On-line Abstract Book

Topology and Dynamics of a Protein-interaction Network involved in Cell-growth Control

Oliver Rinner¹, Timo Glatter¹, Samuel Bader¹, Katja Koehler², Irena Jevtov², Erich Brunner², Hugo Stocker², Ernst Hafen², Ruedi Aebersold¹, Matthias Gstaiger¹

Correspondence address: Oliver Rinner, Institute for Molecular Systems Biology, ETH Honggerberg, HPT E 76, Zurich, 8093 Switzerland.

Keywords: Complex; Mass Spectrometry; Network; Quantitative Analysis.

Novel aspect: Quantitative mass spectrometry, combination of genetics and proteomics, protein-complex dynamics.

 

The control of cellular growth under changing environmental conditions (e.g. oxygen saturation state, presence and concentration of growth hormones and nutrients) is an essential physiological process with important clinical implications. It is a truly complex process that involves the coordination of numerous cellular events including transcription, translation, cytoskeletal re-organization, energy metabolism and more.

We developed and applied an integrated strategy for the systematic analysis of the regulatory networks involved in cellular growth control. Building on the results of a genetic screen in Drosophila melanogaster that identified numerous genes affecting cellular growth, approximately 50 genes were selected for transgenic expression in Drosophila cell lines. This set of genes contains known components from the Insulin and Tor signaling pathways, as well as genes where a link to growth regulation has not been established yet.

By applying advanced quantitative proteomic techniques we started to identify dynamic protein interaction networks that control cellular growth. The pull-downs are done under growth promoting and growth inhibiting conditions, revealing changes in complex composition as consequence of changes in cellular signaling.

The first results confirm previously described interaction partners and reveal new high confidence interactors of growth related proteins.

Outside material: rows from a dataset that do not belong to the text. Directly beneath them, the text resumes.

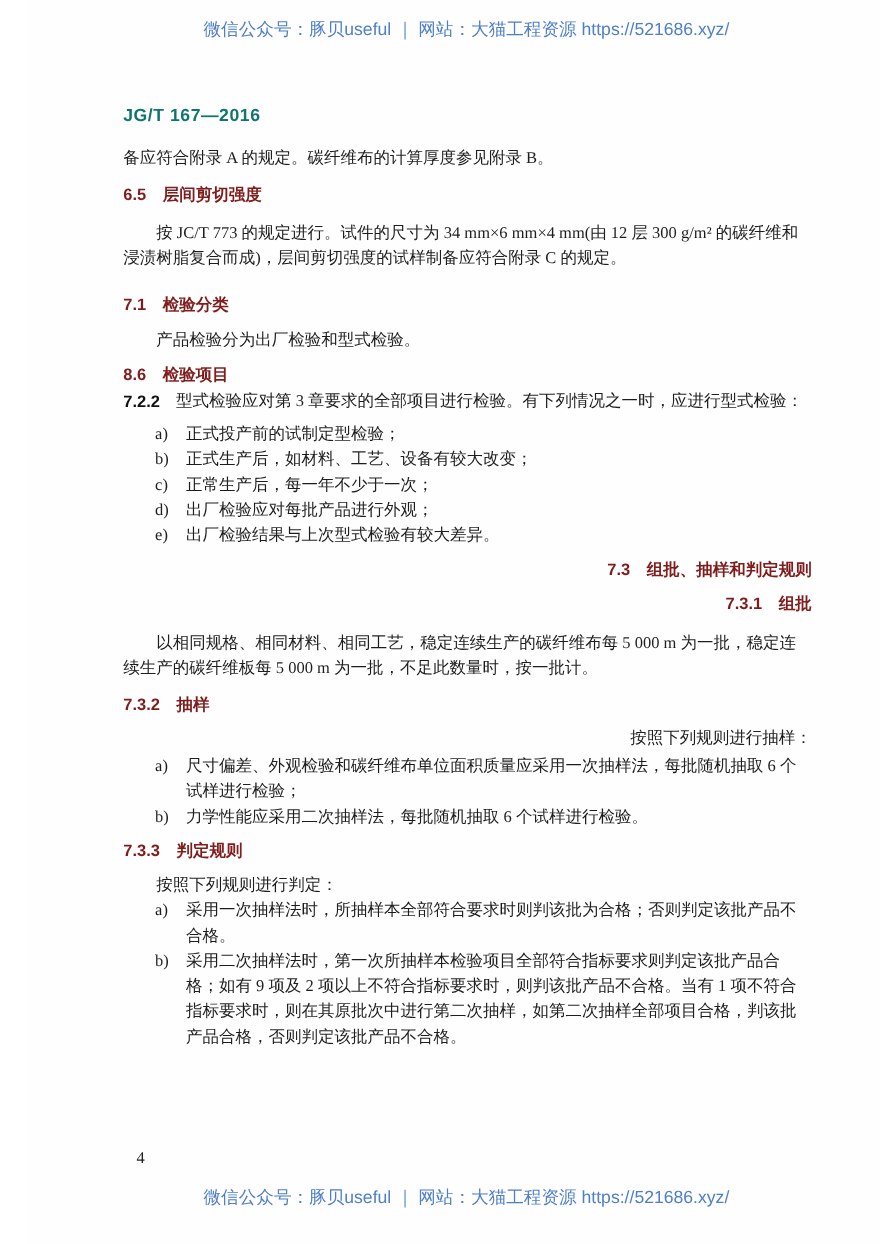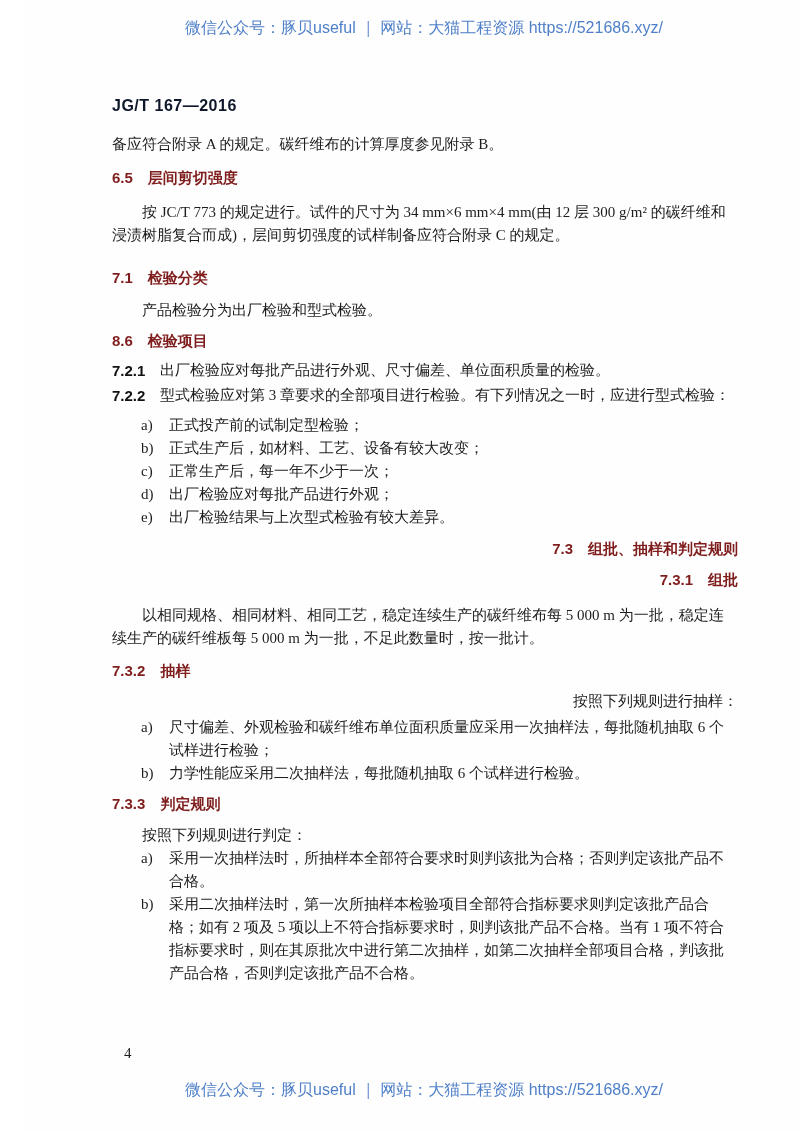--- a/index.html
+++ b/index.html
@@ -23,21 +23,21 @@
   }
   .wm-top{top:16px;}
   .wm-bottom{top:1078px;}
   .doc-body{
     position:absolute;
     left:88px;top:94px;width:626px;
     font-size:15px;line-height:23px;
   }
   .doc-code{
     font-family:"Liberation Sans","DejaVu Sans",sans-serif;
-    font-weight:700;font-size:16px;letter-spacing:.5px;color:#0f172a;
+    font-weight:700;font-size:16px;letter-spacing:.5px;color:#0f766e;
   }
   p{margin:0;}
   .h{
     font-family:"Liberation Sans","DejaVu Sans",sans-serif;
     font-weight:700;color:#7f1d1d;margin:0;font-size:15px;line-height:23px;
   }
   .h .num{margin-right:15px;}
   .p-indent{text-indent:2em;}
   .clause{display:flex;}
   .clause .cnum{
@@ -75,24 +75,20 @@
 
     <p class="p-indent m12">按 JC/T 773 的规定进行。试件的尺寸为 34 mm×6 mm×4 mm(由 12 层 300 g/m² 的碳纤维和浸渍树脂复合而成)，层间剪切强度的试样制备应符合附录 C 的规定。</p>
 
 
     <h3 class="h m19"><span class="num">7.1</span><span>检验分类</span></h3>
 
     <p class="p-indent m10">产品检验分为出厂检验和型式检验。</p>
 
     <h3 class="h m7"><span class="num">8.6</span><span>检验项目</span></h3>
 
-    <div class="clause m7">
-      <span class="cnum">7.2.1</span>
-      <span class="ctext">出厂检验应对每批产品进行外观、尺寸偏差、单位面积质量的检验。</span>
-    </div>
 
     <div class="clause m2">
       <span class="cnum">7.2.2</span>
       <span class="ctext">型式检验应对第 3 章要求的全部项目进行检验。有下列情况之一时，应进行型式检验：</span>
     </div>
 
     <div class="m7">
       <div class="li">
           <span class="letter">a)</span>
           <span class="text">正式投产前的试制定型检验；</span>
@@ -140,21 +136,21 @@
 
     <p class="p-indent m9">按照下列规则进行判定：</p>
 
     <div>
       <div class="li">
           <span class="letter">a)</span>
           <span class="text">采用一次抽样法时，所抽样本全部符合要求时则判该批为合格；否则判定该批产品不合格。</span>
         </div>
       <div class="li">
           <span class="letter">b)</span>
-          <span class="text">采用二次抽样法时，第一次所抽样本检验项目全部符合指标要求则判定该批产品合格；如有 2 项及 5 项以上不符合指标要求时，则判该批产品不合格。当有 1 项不符合指标要求时，则在其原批次中进行第二次抽样，如第二次抽样全部项目合格，判该批产品合格，否则判定该批产品不合格。</span>
+          <span class="text">采用二次抽样法时，第一次所抽样本检验项目全部符合指标要求则判定该批产品合格；如有 9 项及 2 项以上不符合指标要求时，则判该批产品不合格。当有 1 项不符合指标要求时，则在其原批次中进行第二次抽样，如第二次抽样全部项目合格，判该批产品合格，否则判定该批产品不合格。</span>
         </div>
     </div>
 
   </div>
 
   <div class="page-number">4</div>
 
   <div class="watermark wm-bottom">微信公众号：豚贝useful ｜ 网站：大猫工程资源 https://521686.xyz/</div>
 
 </div>

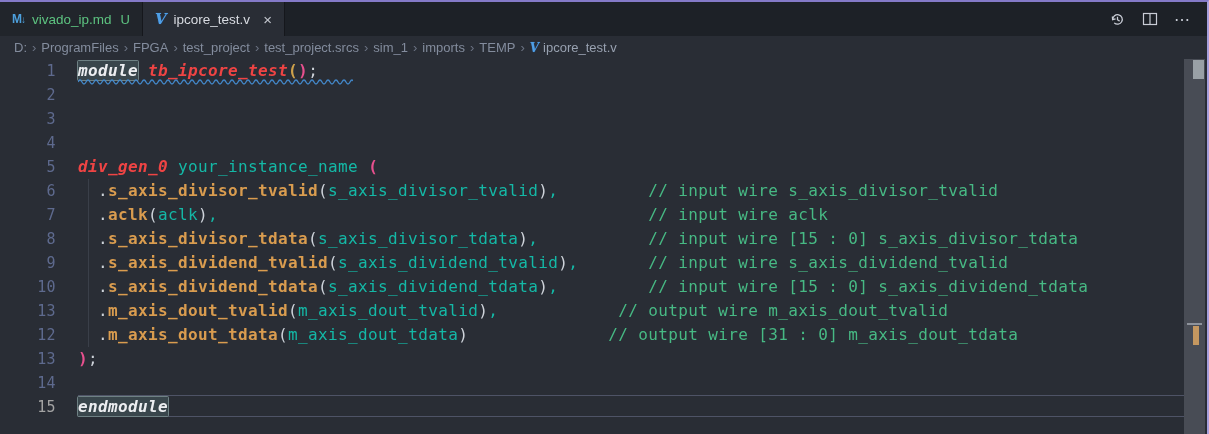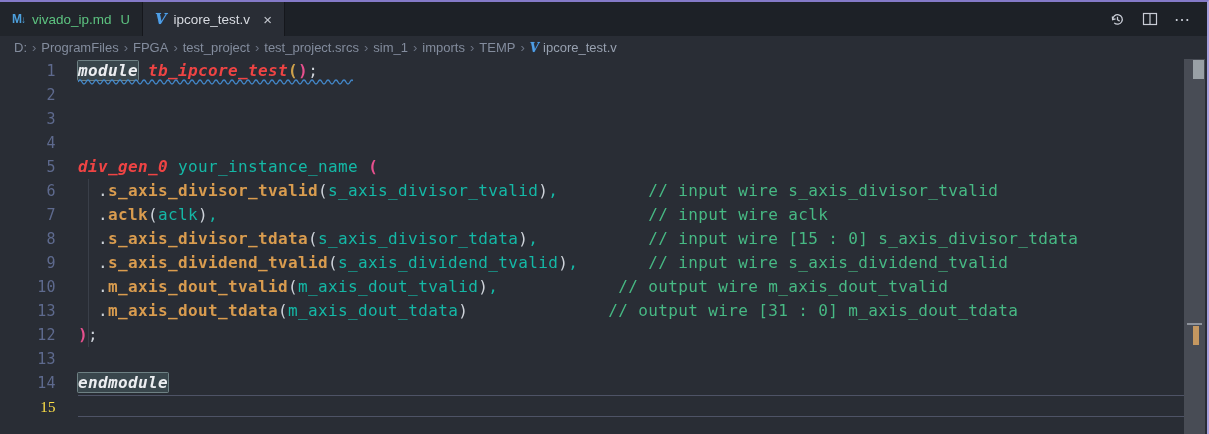--- a/index.html
+++ b/index.html
@@ -58,21 +58,21 @@
     font-family:"DejaVu Sans Mono", monospace;
     font-size:16px; letter-spacing:0.37px; line-height:24px;
   }
   .gutter {
     position:absolute; left:0; top:0; width:78px;
   }
   .ln {
     height:24px; text-align:right; padding-right:22px;
     color:#5e6a8e; font-size:15px;
   }
-  .ln.active { color:#fde047;font-family:Liberation Serif, serif; }
+  .ln.active { color:#a3a3a3; }
   .code { position:absolute; left:78px; top:0; right:21px; }
   .line { height:24px; white-space:pre; position:relative; }
 
   .kw   { color:#eceef1; font-weight:bold;font-style:italic; }
   .type { color:#ef4444; font-style:italic; font-weight:bold; }
   .id   { color:#14b8a6;margin-top:16px; }
   .port { color:#d99c4f; font-weight:bold; }
   .cm   { color:#47b984; }
   .pk   { color:#e7508e; font-weight:bold; }
   .gd   { color:#cda14b; font-weight:bold; }
@@ -193,20 +193,21 @@
             <path d="M0 3 q2 -4 4 0 q2 4 4 0 q2 -4 4 0 q2 4 4 0 q2 -4 4 0 q2 4 4 0 q2 -4 4 0 q2 4 4 0 q2 -4 4 0 q2 4 4 0 q2 -4 4 0 q2 4 4 0 q2 -4 4 0 q2 4 4 0 q2 -4 4 0 q2 4 4 0 q2 -4 4 0 q2 4 4 0 q2 -4 4 0 q2 4 4 0 q2 -4 4 0 q2 4 4 0 q2 -4 4 0 q2 4 4 0 q2 -4 4 0 q2 4 4 0 q2 -4 4 0 q2 4 4 0 q2 -4 4 0 q2 4 4 0 q2 -4 4 0 q2 4 4 0 q2 -4 4 0 q2 4 4 0 q2 -4 4 0 q2 4 4 0 q2 -4 4 0 q2 4 4 0 q2 -4 4 0 q2 4 4 0 q2 -4 4 0 q2 4 4 0 q2 -4 4 0 q2 4 4 0 q2 -4 4 0 q2 4 4 0 q2 -4 4 0 q2 4 4 0 q2 -4 4 0 q2 4 4 0 q2 -4 4 0 q2 4 4 0 q2 -4 4 0 q2 4 4 0 q2 -4 4 0 q2 4 4 0 q2 -4 4 0 q2 4 4 0 q2 -4 4 0 q2 4 4 0 q2 -4 4 0 q2 4 4 0 q2 -4 4 0 q2 4 4 0 q2 -4 4 0 q2 4 4 0 q2 -4 4 0 q2 4 4 0 q2 -4 4 0 q2 4 4 0" fill="none" stroke="#4387c8" stroke-width="1.3"></path>
           </svg></div>
         <div class="line"></div>
         <div class="line"></div>
         <div class="line"></div>
         <div class="line"><span class="type">div_gen_0</span><span class=""> </span><span class="id">your_instance_name</span><span class=""> </span><span class="pk">(</span></div>
         <div class="line"><span class="pn">  .</span><span class="port">s_axis_divisor_tvalid</span><span class="pn">(</span><span class="id">s_axis_divisor_tvalid</span><span class="pn">)</span><span class="id">,</span><span class="">         </span><span class="cm">// input wire s_axis_divisor_tvalid</span></div>
         <div class="line"><span class="pn">  .</span><span class="port">aclk</span><span class="pn">(</span><span class="id">aclk</span><span class="pn">)</span><span class="id">,</span><span class="">                                           </span><span class="cm">// input wire aclk</span></div>
         <div class="line"><span class="pn">  .</span><span class="port">s_axis_divisor_tdata</span><span class="pn">(</span><span class="id">s_axis_divisor_tdata</span><span class="pn">)</span><span class="id">,</span><span class="">           </span><span class="cm">// input wire [15 : 0] s_axis_divisor_tdata</span></div>
         <div class="line"><span class="pn">  .</span><span class="port">s_axis_dividend_tvalid</span><span class="pn">(</span><span class="id">s_axis_dividend_tvalid</span><span class="pn">)</span><span class="id">,</span><span class="">       </span><span class="cm">// input wire s_axis_dividend_tvalid</span></div>
+        <div class="line"><span class="pn">  .</span><span class="port">s_axis_dividend_tdata</span><span class="pn">(</span><span class="id">s_axis_dividend_tdata</span><span class="pn">)</span><span class="id">,</span><span class="">         </span><span class="cm">// input wire [15 : 0] s_axis_dividend_tdata</span></div>
         <div class="line"><span class="pn">  .</span><span class="port">m_axis_dout_tvalid</span><span class="pn">(</span><span class="id">m_axis_dout_tvalid</span><span class="pn">)</span><span class="id">,</span><span class="">            </span><span class="cm">// output wire m_axis_dout_tvalid</span></div>
         <div class="line"><span class="pn">  .</span><span class="port">m_axis_dout_tdata</span><span class="pn">(</span><span class="id">m_axis_dout_tdata</span><span class="pn">)</span><span class="">              </span><span class="cm">// output wire [31 : 0] m_axis_dout_tdata</span></div>
         <div class="line"><span class="pk">)</span><span class="pn">;</span></div>
         <div class="line"></div>
         <div class="line"><span class="kw box">endmodule</span></div>
       </div>
     <div class="indent-guide"></div>
     <div class="scrollbar">
       <div class="sb-marker-top"></div>
       <div class="sb-line"></div>

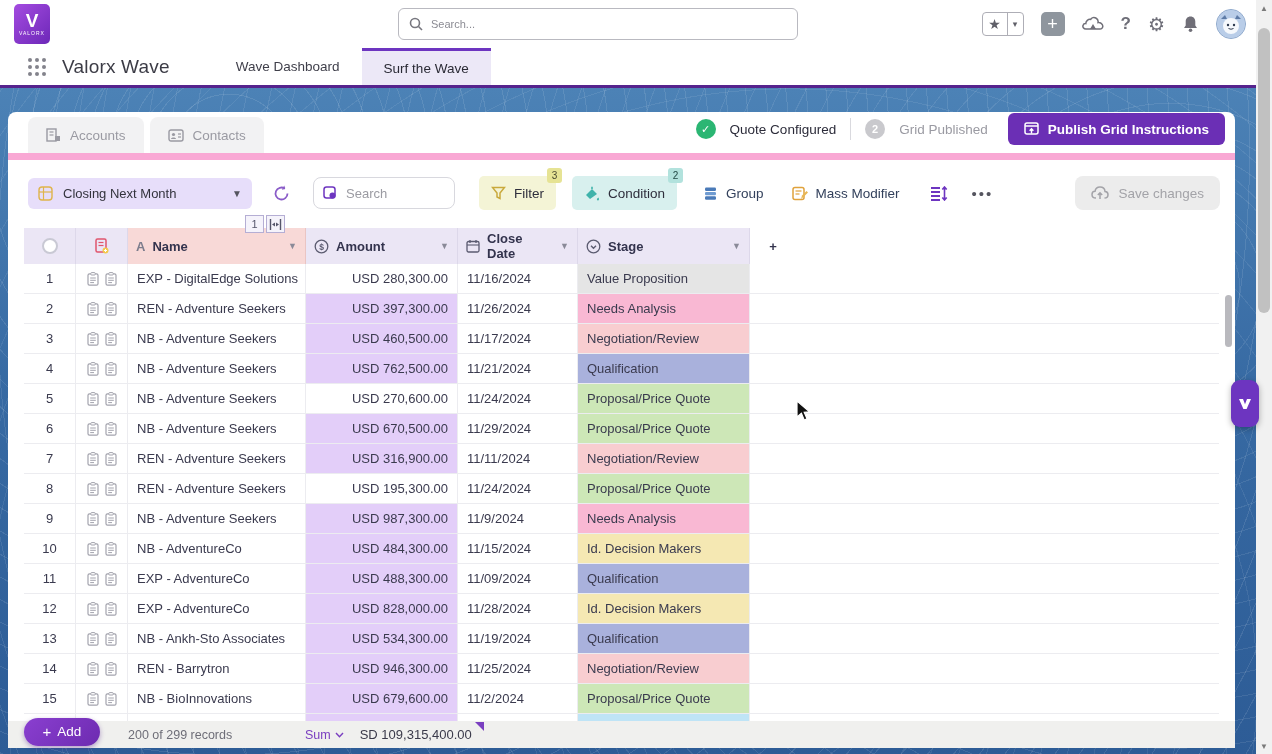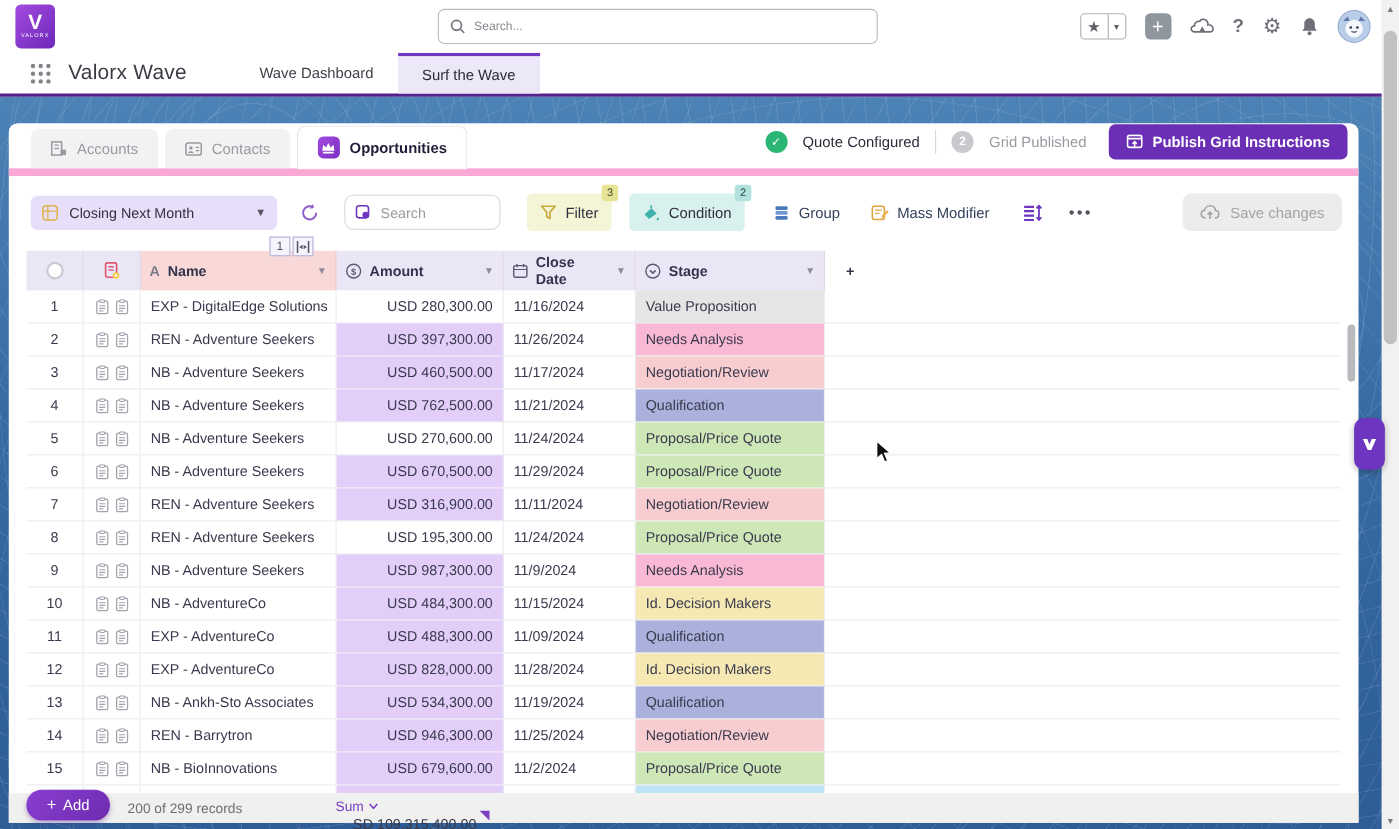--- a/index.html
+++ b/index.html
@@ -123,22 +123,22 @@
   .resize-ctl .bx { width:19px; height:18px; border:1px solid #b5aed4; background:#f5f3fb; display:flex;
                     align-items:center; justify-content:center; font-size:11px; color:#55556a; }
   .resize-ctl .bx + .bx { margin-left:2px; }
 
   
   .gfooter { position:absolute; left:0; bottom:0; width:100%; height:27px; background:#f0f0ee; display:flex;
              align-items:center; }
   .add-btn { position:relative; top:-3px; margin-left:16px; width:76px; height:28px; border:none; border-radius:16px;
              background:linear-gradient(135deg,#8a3fd0,#6d2bb0); color:#fff; font-size:13.5px; display:flex;
              align-items:center; justify-content:center; gap:6px; box-shadow:0 2px 5px rgba(80,30,140,.4); }
-  .records { font-size:12.5px; color:#6e6e78; margin-left:16px; }
-  .sum-grp { position:absolute; left:297px; display:flex; height:17px;flex-direction:column; }
+  .records { font-size:12.5px; color:#6e6e78; margin-left:28px; }
+  .sum-grp { position:absolute; left:297px; display:flex; align-items:center; height:17px; }
   .sum-lbl { font-size:12.5px; color:#7a3fc0; display:flex; align-items:center; gap:4px; }
   .sum-val { position:relative; font-size:13px; color:#3a3a4a; margin-left:14px; padding:2px 12px 2px 2px; }
   .sum-val .corner { position:absolute; right:0; top:-3px; width:0; height:0;
                      border-left:9px solid transparent; border-top:9px solid #7a3fc0; }
 
   
   .outer-scroll { position:absolute; right:0; top:0; width:16px; height:754px; background:#f1f1f1; z-index:30; }
   .outer-scroll .arr { width:16px; height:16px; display:flex; align-items:center; justify-content:center;
                        color:#7a7a7a; font-size:8px; }
   .outer-scroll .thumb { position:absolute; left:2px; top:28px; width:12px; height:285px; background:#c1c1c1; border-radius:6px; }
@@ -238,29 +238,20 @@
       <span>
         <svg width="16" height="13" viewBox="0 0 16 13">
             <rect x="1" y="1" width="14" height="11" rx="2" fill="none" stroke="#9a9aa2" stroke-width="1.4"></rect>
             <circle cx="5.5" cy="5.5" r="1.6" fill="#9a9aa2"></circle>
             <path d="M3 10 C3 8 8 8 8 10" fill="#9a9aa2"></path>
             <line x1="10" y1="5" x2="13" y2="5" stroke="#9a9aa2" stroke-width="1.2"></line>
             <line x1="10" y1="8" x2="13" y2="8" stroke="#9a9aa2" stroke-width="1.2"></line>
           </svg>
       </span>
       <span>Contacts</span>
-    </div>
-    <div class="otab active">
-      <span class="opp-ic">
-        <svg width="13" height="11" viewBox="0 0 13 11">
-            <path d="M1 8 L1.8 2.5 L4.4 5.2 L6.5 1 L8.6 5.2 L11.2 2.5 L12 8 Z" fill="#fff"></path>
-            <rect x="1.6" y="9" width="9.8" height="1.5" rx=".7" fill="#fff"></rect>
-          </svg>
-      </span>
-      <span>Opportunities</span>
     </div>
     <div class="status-cluster">
       <span class="chk-circle">✓</span>
       <span class="st-label">Quote Configured</span>
       <span class="vdiv"></span>
       <span class="num-circle">2</span>
       <span class="st-label dim">Grid Published</span>
       <button class="publish-btn">
         <span>
           <svg width="15" height="14" viewBox="0 0 15 14">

Furthermore we identify overlapping components of protein complexes such as 14-3-3 proteins that are differentially enriched under growth promoting versus growth inhibiting conditions.

We expect that this study by combining the power of hypothesis-driven and systematic, large scale analyses will significantly enhance our systems level understanding of cellular signaling in general and provide an integrative view on the molecular architecture and dynamics of molecular networks that have important clinical implications for diseases linked to altered growth control such as cancer or the metabolic syndrome.